Des prélèvements annoncés comme « indolores »
Sur le site officiel de la cohorte Marianne, les modalités de prélèvements biologiques après l’accouchement sont décrites comme « indolores ». Il est question de recueillir :
- du sang de cordon ombilical,
- du placenta,
- du méconium (premières selles du nourrisson),
- un petit bout d’ongle et une mèche de cheveux de la mère et de l’enfant.
Ces éléments contiennent de précieuses informations biologiques : ADN, profils épigénétiques, et surtout des cellules souches. Pourtant, aucune information concrète n’est fournie sur l’utilisation future de ces données, leur stockage, ou leur durée de conservation.
Les cellules souches, une matière première médicale et scientifique
Les cellules souches hématopoïétiques, présentes notamment dans le sang du cordon ombilical, sont capables de se transformer en différents types cellulaires. Elles intéressent donc la médecine régénérative et les industries biomédicales.
Des publications comme Cell Stem Cell (S. Watt & al., 2020) ou Nature Reviews Genetics (Blau & Daley, 2019) montrent comment ces cellules peuvent être cultivées in vitro pour produire d’autres types cellulaires (neurones, cellules cardiaques…).
Cela ouvre des pistes thérapeutiques, mais pose aussi des questions éthiques sur la finalité réelle des prélèvements dans les cohortes comme Marianne : visent-ils uniquement l’épidémiologie ? Ou servent-ils aussi à alimenter des banques de biomatériaux ?

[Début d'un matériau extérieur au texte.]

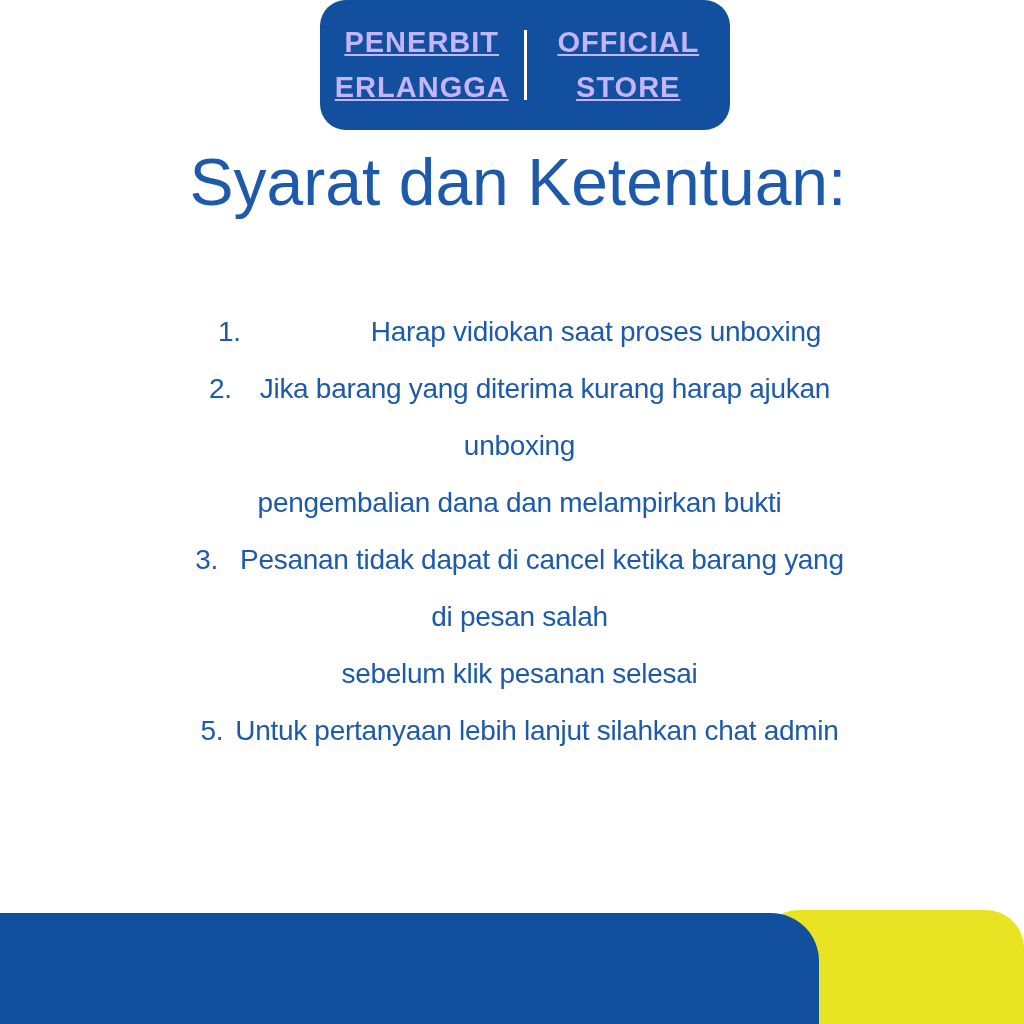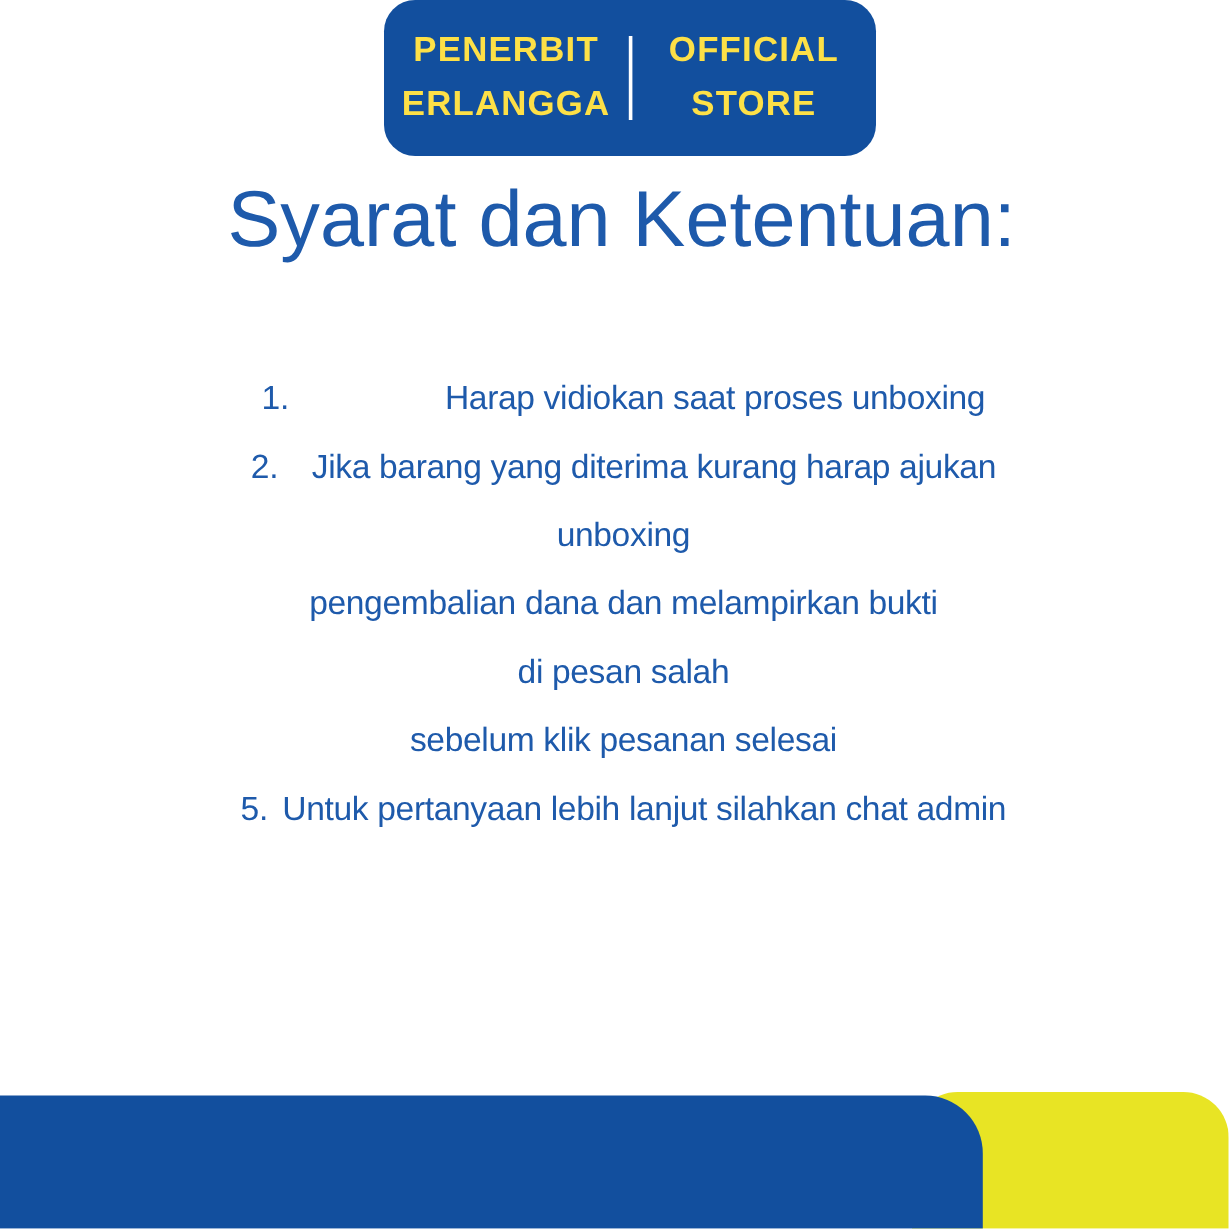--- a/index.html
+++ b/index.html
@@ -26,7 +26,8 @@
     display:flex;
     align-items:center;
     justify-content:center;
-    color:#fde047;
+    color:#c4b5fd;
+    text-decoration:underline;
   }
   .badge-col{
     flex:1;

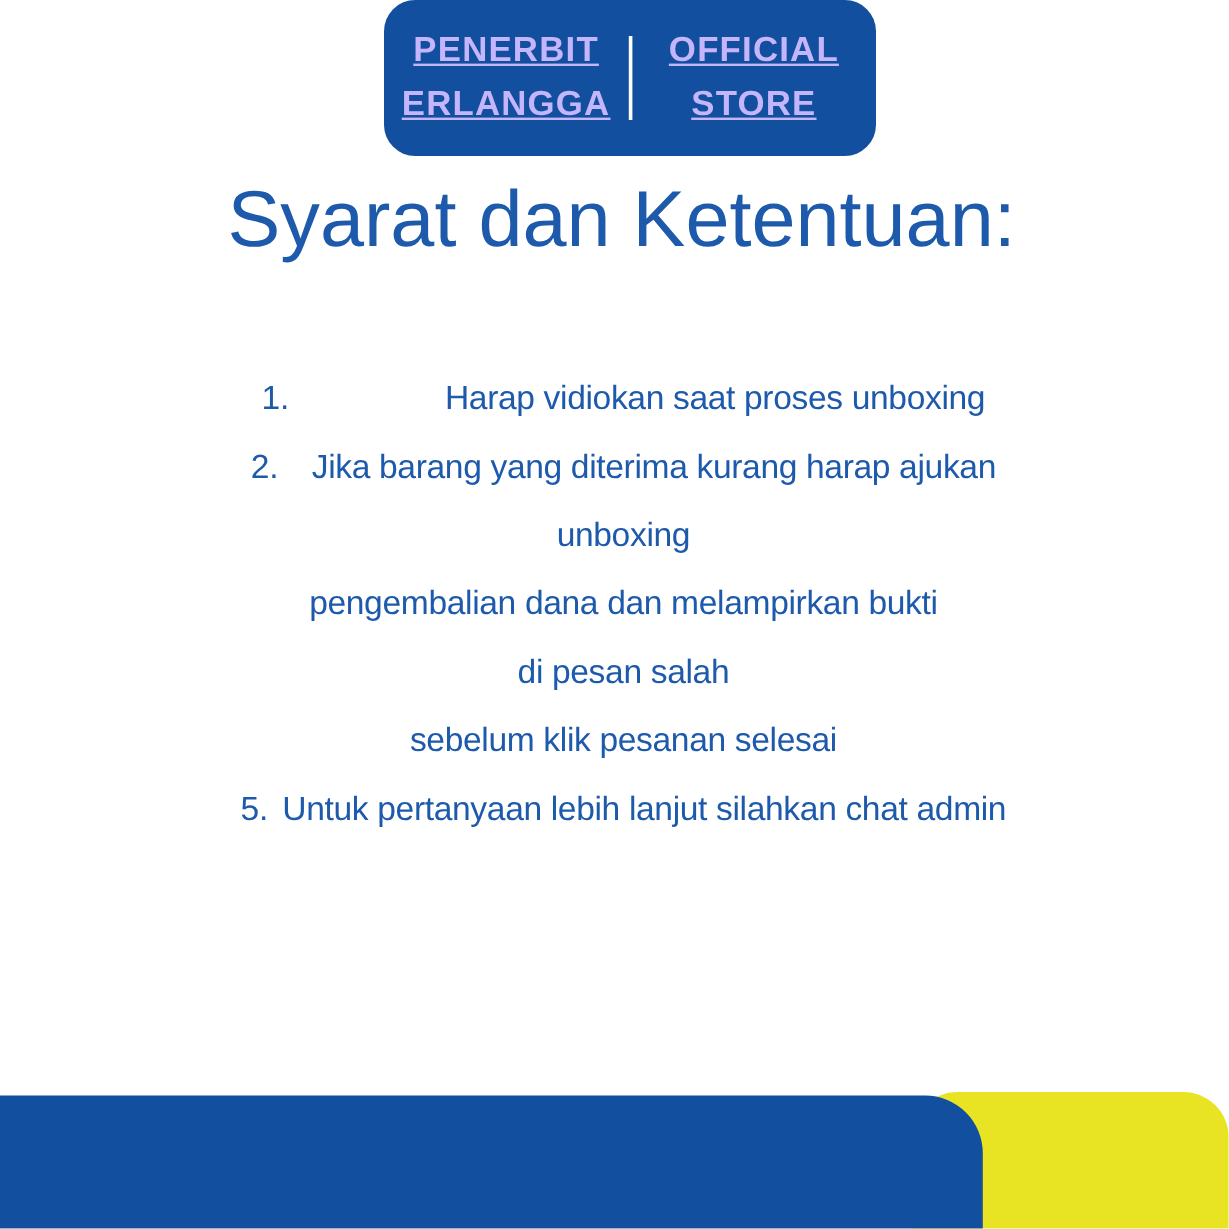--- a/index.html
+++ b/index.html
@@ -125,6 +125,7 @@
         <div class="term-line">pengembalian dana dan melampirkan bukti</div>
       </div>
       <div class="term-item item-3">
+        <div class="term-line"><span class="num">3.</span><span>Pesanan tidak dapat di cancel ketika barang yang</span></div>
         <div class="term-line">di pesan salah</div>
       </div>
       <div class="term-item item-4">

Le manque de transparence : une faille majeure
La cohorte Marianne ne précise pas si les échantillons seront génétiquement séquencés, si des recherches commerciales seront menées, ni si une destruction des données est prévue à long terme.

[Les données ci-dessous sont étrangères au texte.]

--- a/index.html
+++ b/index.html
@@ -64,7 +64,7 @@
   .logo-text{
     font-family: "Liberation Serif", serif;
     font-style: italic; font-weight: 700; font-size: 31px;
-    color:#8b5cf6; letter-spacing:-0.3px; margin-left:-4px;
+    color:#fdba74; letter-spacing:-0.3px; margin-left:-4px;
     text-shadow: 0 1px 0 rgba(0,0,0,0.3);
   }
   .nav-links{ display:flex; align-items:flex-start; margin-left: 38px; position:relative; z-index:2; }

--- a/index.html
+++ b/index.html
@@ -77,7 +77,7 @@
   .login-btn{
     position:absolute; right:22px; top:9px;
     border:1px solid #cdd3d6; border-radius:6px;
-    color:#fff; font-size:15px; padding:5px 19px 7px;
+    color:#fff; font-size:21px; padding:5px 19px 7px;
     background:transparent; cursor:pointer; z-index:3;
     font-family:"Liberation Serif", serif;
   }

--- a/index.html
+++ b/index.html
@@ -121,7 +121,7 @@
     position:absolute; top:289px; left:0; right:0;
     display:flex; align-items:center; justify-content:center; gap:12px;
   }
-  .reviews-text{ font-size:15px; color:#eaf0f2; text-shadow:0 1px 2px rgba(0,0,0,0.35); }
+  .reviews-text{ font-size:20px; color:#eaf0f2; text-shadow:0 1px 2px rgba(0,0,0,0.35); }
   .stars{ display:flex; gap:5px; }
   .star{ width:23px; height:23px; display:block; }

Contrairement à d’autres projets européens comme ELIXIR, qui documentent précisément les usages et les stockages des données biologiques, Marianne reste très vague. Or, le RGPD (Règlement Général sur la Protection des Données) impose une obligation de clarté sur le traitement des données sensibles, en particulier pour les enfants.

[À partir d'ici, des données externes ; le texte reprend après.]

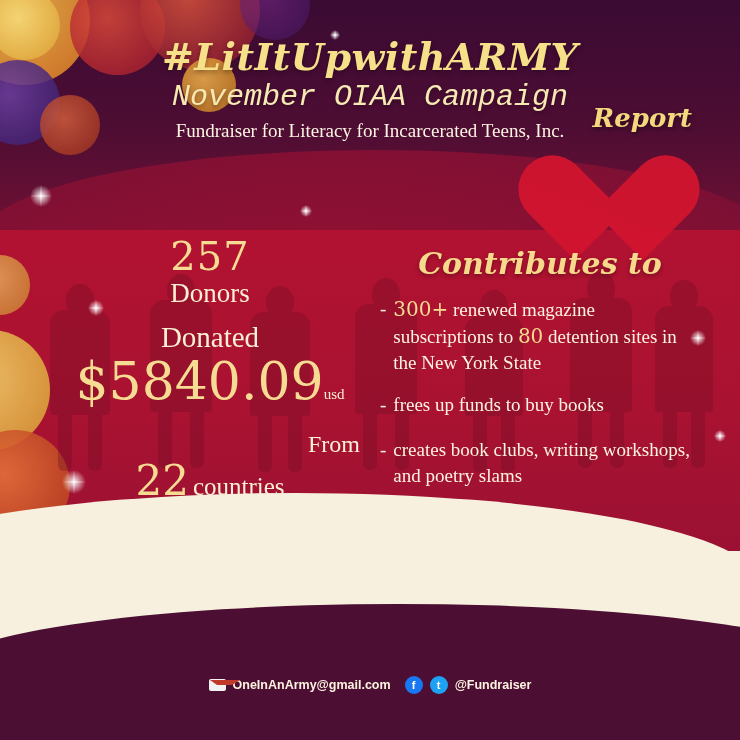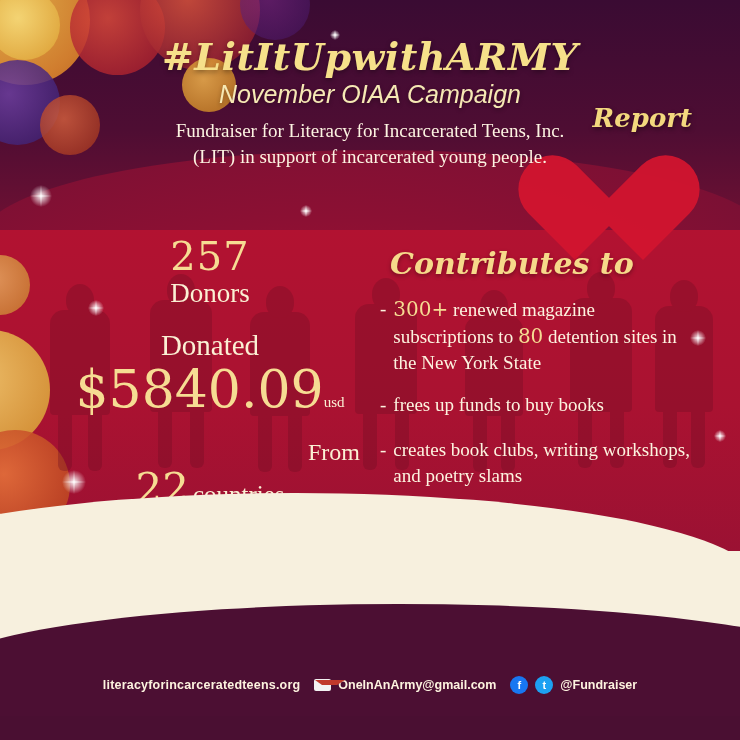--- a/index.html
+++ b/index.html
@@ -99,8 +99,8 @@
   }
   .subtitle {
     position:absolute; left:0; right:0; top:80px; text-align:center;
-    font-family:Liberation Sans, sans-serif;
-    font-style:italic; font-size:25px; color:#f6e9b4;
+    font-family:Liberation Mono, monospace;
+    font-style:italic; font-size:30px; color:#f6e9b4;
     text-shadow:0 2px 4px rgba(0,0,0,.3);
   }
   .report {

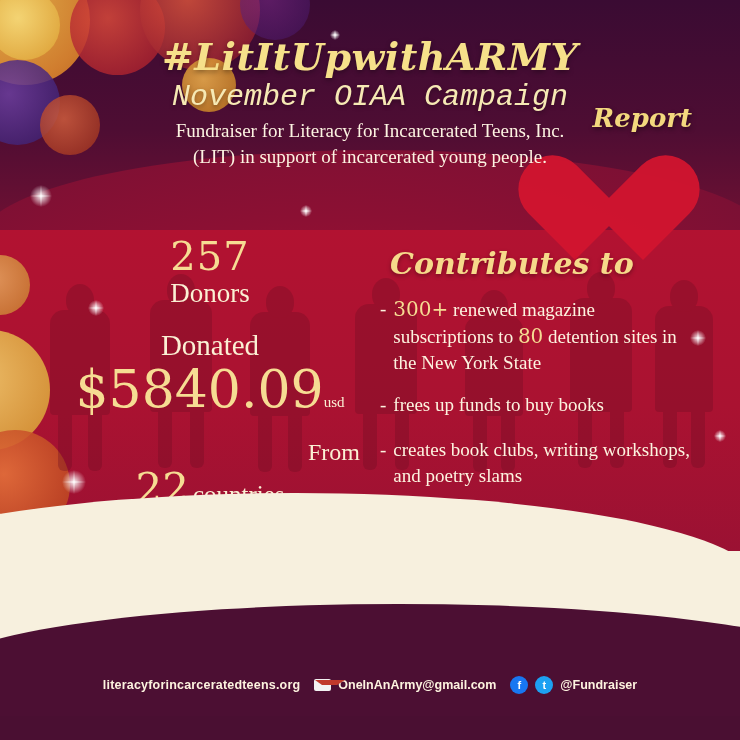--- a/index.html
+++ b/index.html
@@ -262,7 +262,6 @@
     <div class="report">Report</div>
     <div class="lede">
       <div>Fundraiser for Literacy for Incarcerated Teens, Inc.</div>
-      <div>(LIT) in support of incarcerated young people.</div>
     </div>
 
     <div class="stats">

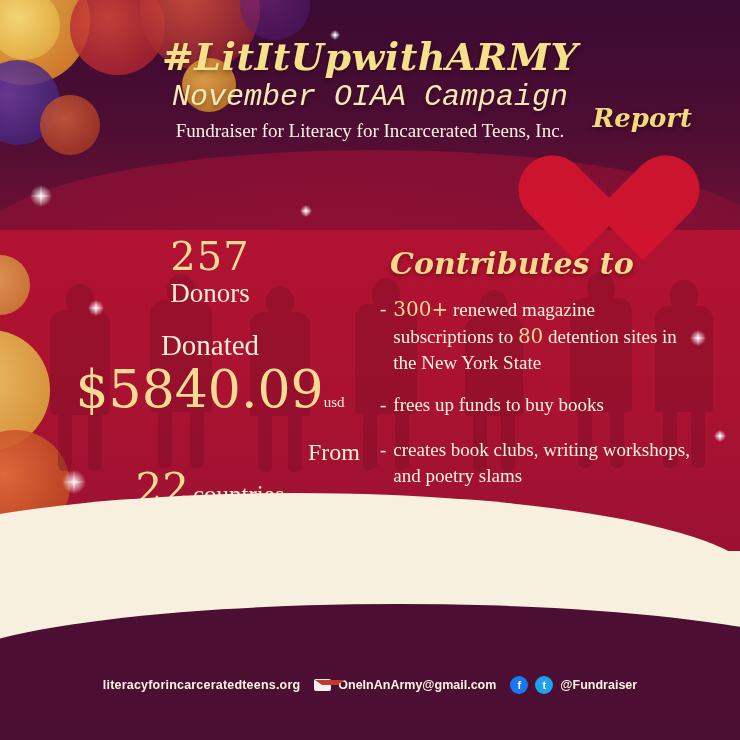--- a/index.html
+++ b/index.html
@@ -134,7 +134,7 @@
   .countries-word { font-family:"Liberation Serif", serif; font-size:25px; color:#fbf0d4; }
 
   .contrib-head {
-    position:absolute; left:390px; top:246px; width:300px; text-align:left;
+    position:absolute; left:390px; top:246px; width:300px; text-align:center;
     font-family:"DejaVu Serif", serif; font-style:italic; font-weight:bold;
     font-size:30px; color:#f6d98a; text-shadow:0 2px 4px rgba(0,0,0,.35);
   }

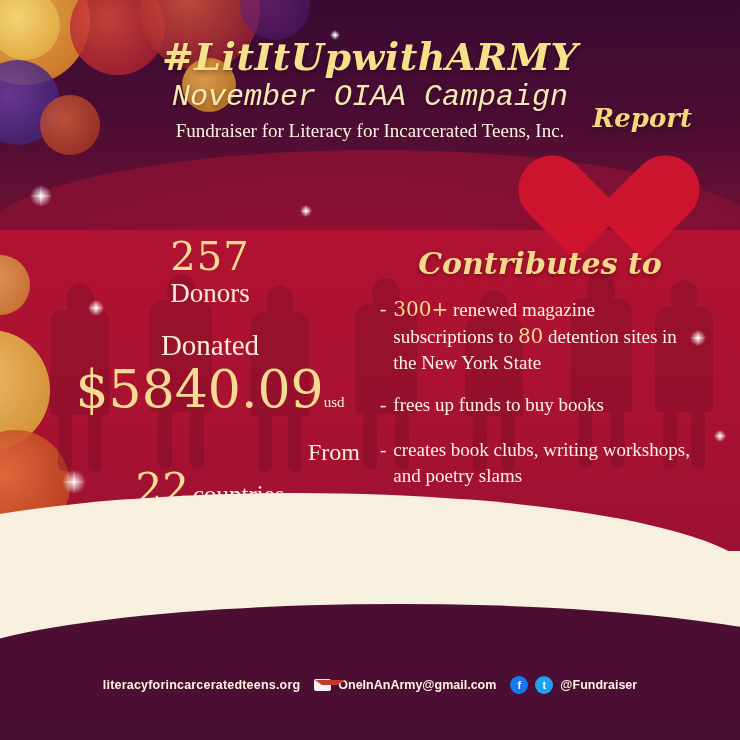--- a/index.html
+++ b/index.html
@@ -267,7 +267,7 @@
     <div class="stats">
       <div class="big-num">257</div>
       <div class="label-lg">Donors</div>
-      <div class="donated-label" style="margin-top:20px;text-align:center;">Donated</div>
+      <div class="donated-label" style="margin-top:12px;text-align:center;">Donated</div>
       <div class="amount">
         <span>$5840.09</span><span class="usd">usd</span>
       </div>

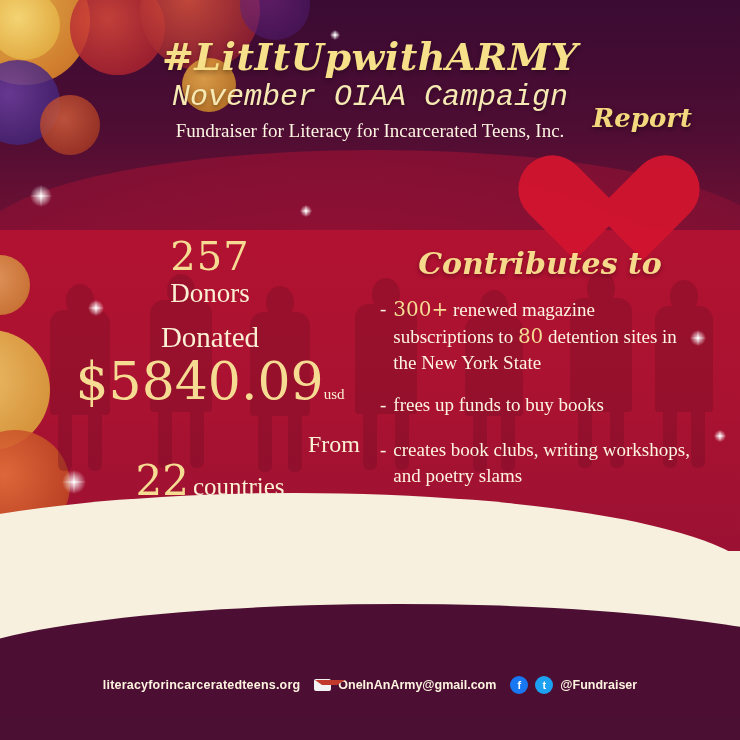--- a/index.html
+++ b/index.html
@@ -306,7 +306,6 @@
   <div class="purple-foot"></div>
 
   <div class="footer">
-    <span class="site">literacyforincarceratedteens.org</span>
     <span class="foot-item">
       <span class="mail-icon"></span>
       <span>OneInAnArmy@gmail.com</span>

Une communication problématique sur l’ADN des enfants
Le terme ADN est utilisé à plusieurs reprises dans les documents publics du protocole Marianne, sans aucune précision technique ni pédagogique.
Or, l’ADN d’un enfant contient ses caractéristiques biologiques uniques, mais aussi des données sensibles sur ses parents et sa fratrie. Ces informations sont non-anonymes par nature. Selon la CNIL, tout prélèvement génétique sur un mineur doit faire l’objet d’une justification scientifique claire et d’un consentement éclairé très strict.
Le fait que la cohorte n’explicite ni les méthodes de conservation ni la durée de détention de ces prélèvements contrevient aux standards scientifiques et déontologiques internationaux.
Pourquoi c’est invasif (même si cela ne fait pas mal)
On parle ici d’invasivité informationnelle : même sans douleur physique, le prélèvement d’ADN et de cellules souches expose l’enfant à une traçabilité génétique sur plusieurs décennies.
De plus, comme l’a montré la Revue Médecine/Sciences (Vol. 38, 2022), les bases de données ADN peuvent être croisées avec d’autres fichiers (exposition environnementale, troubles neurodéveloppementaux, précarité), ce qui augmente le risque de profilage ou de stigmatisation.
Peut-on tolérer un tel flou dans un projet de santé publique ?
Une communication aussi approximative autour d’un protocole qui concerne l’intimité biologique d’un enfant soulève de vives inquiétudes.
Tout projet scientifique portant sur l’enfance devrait se soumettre à des standards élevés de co-conception, d’information préalable et de traçabilité. Le protocole de la cohorte Marianne, tel qu’il est présenté aujourd’hui, ne répond pas à ces exigences.
Le public a-t-il réellement donné un consentement libre, éclairé, et réversible ? Sans réponses claires, la confiance est impossible.